### WHAT TO PRODUCE
Every entry is to be returned unchanged, and no picture is to be included.

### DATA SECTION
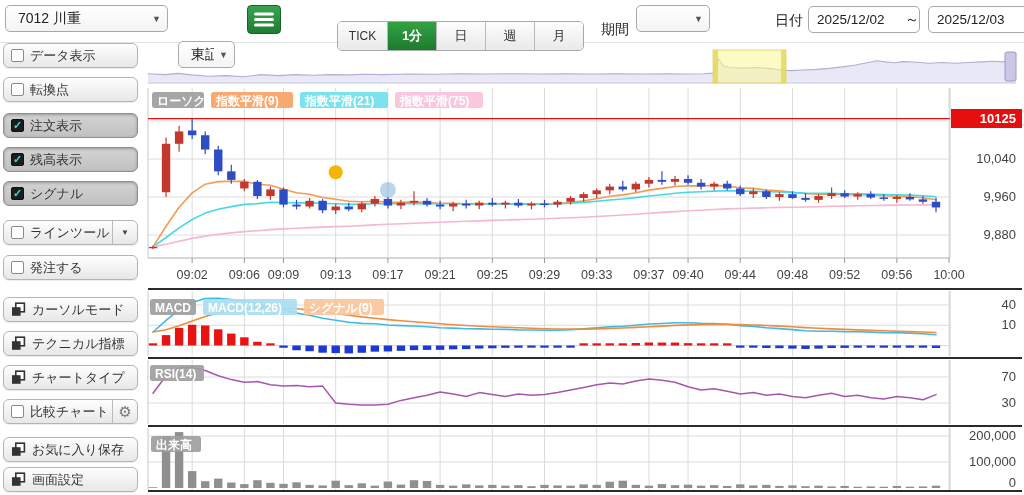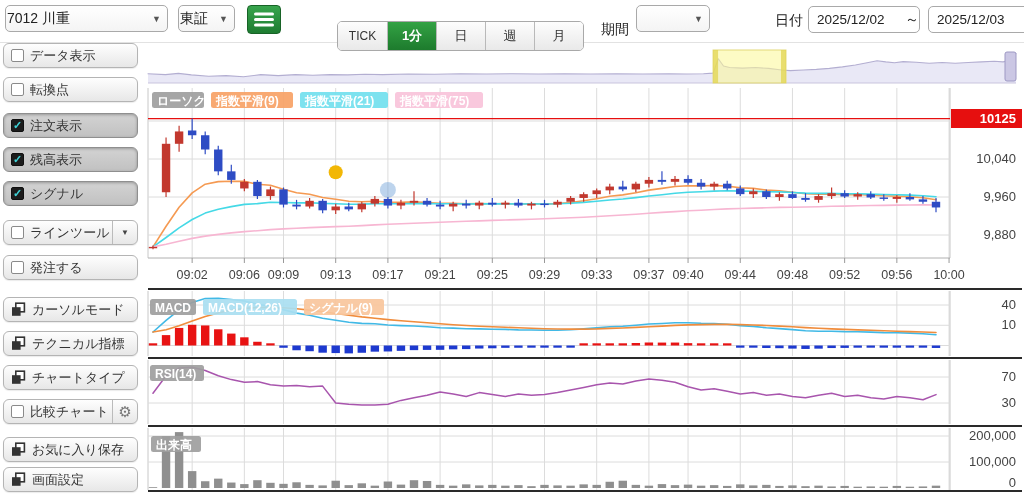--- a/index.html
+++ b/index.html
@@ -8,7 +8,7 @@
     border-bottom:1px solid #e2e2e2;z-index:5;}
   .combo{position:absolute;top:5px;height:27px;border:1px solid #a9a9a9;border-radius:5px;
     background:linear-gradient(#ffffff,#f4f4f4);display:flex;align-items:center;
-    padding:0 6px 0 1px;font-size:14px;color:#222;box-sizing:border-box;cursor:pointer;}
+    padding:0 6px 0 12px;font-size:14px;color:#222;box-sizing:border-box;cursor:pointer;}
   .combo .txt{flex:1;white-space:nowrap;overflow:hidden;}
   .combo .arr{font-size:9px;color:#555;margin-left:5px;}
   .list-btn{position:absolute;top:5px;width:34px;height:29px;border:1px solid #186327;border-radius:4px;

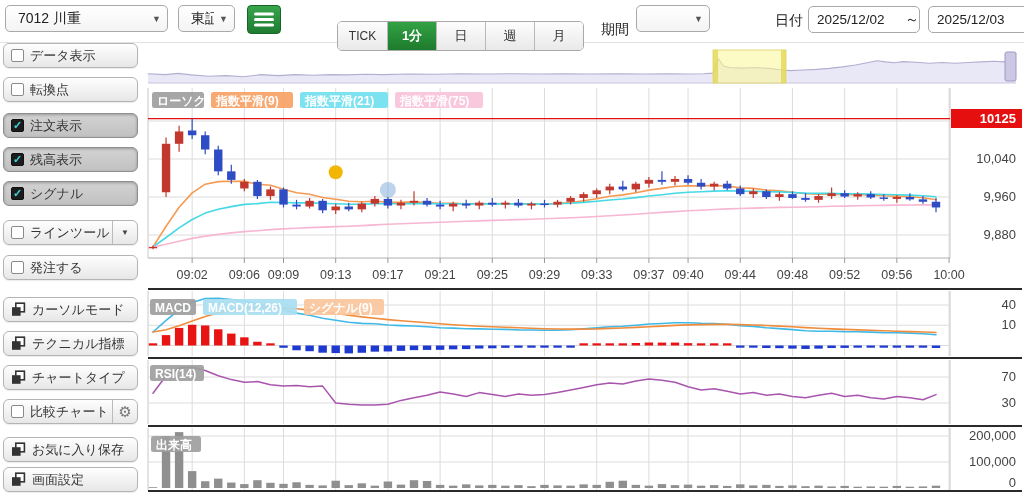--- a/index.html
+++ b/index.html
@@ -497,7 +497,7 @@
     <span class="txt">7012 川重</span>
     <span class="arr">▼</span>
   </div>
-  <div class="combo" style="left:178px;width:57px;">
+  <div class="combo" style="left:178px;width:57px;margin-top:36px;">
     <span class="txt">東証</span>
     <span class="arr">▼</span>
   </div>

### OUTPUT FOR THIS TASK
--- a/index.html
+++ b/index.html
@@ -8,7 +8,7 @@
     border-bottom:1px solid #e2e2e2;z-index:5;}
   .combo{position:absolute;top:5px;height:27px;border:1px solid #a9a9a9;border-radius:5px;
     background:linear-gradient(#ffffff,#f4f4f4);display:flex;align-items:center;
-    padding:0 6px 0 1px;font-size:14px;color:#222;box-sizing:border-box;cursor:pointer;}
+    padding:0 6px 0 12px;font-size:14px;color:#222;box-sizing:border-box;cursor:pointer;}
   .combo .txt{flex:1;white-space:nowrap;overflow:hidden;}
   .combo .arr{font-size:9px;color:#555;margin-left:5px;}
   .list-btn{position:absolute;top:5px;width:34px;height:29px;border:1px solid #186327;border-radius:4px;

--- a/index.html
+++ b/index.html
@@ -497,7 +497,7 @@
     <span class="txt">7012 川重</span>
     <span class="arr">▼</span>
   </div>
-  <div class="combo" style="left:178px;width:57px;">
+  <div class="combo" style="left:178px;width:57px;margin-top:36px;">
     <span class="txt">東証</span>
     <span class="arr">▼</span>
   </div>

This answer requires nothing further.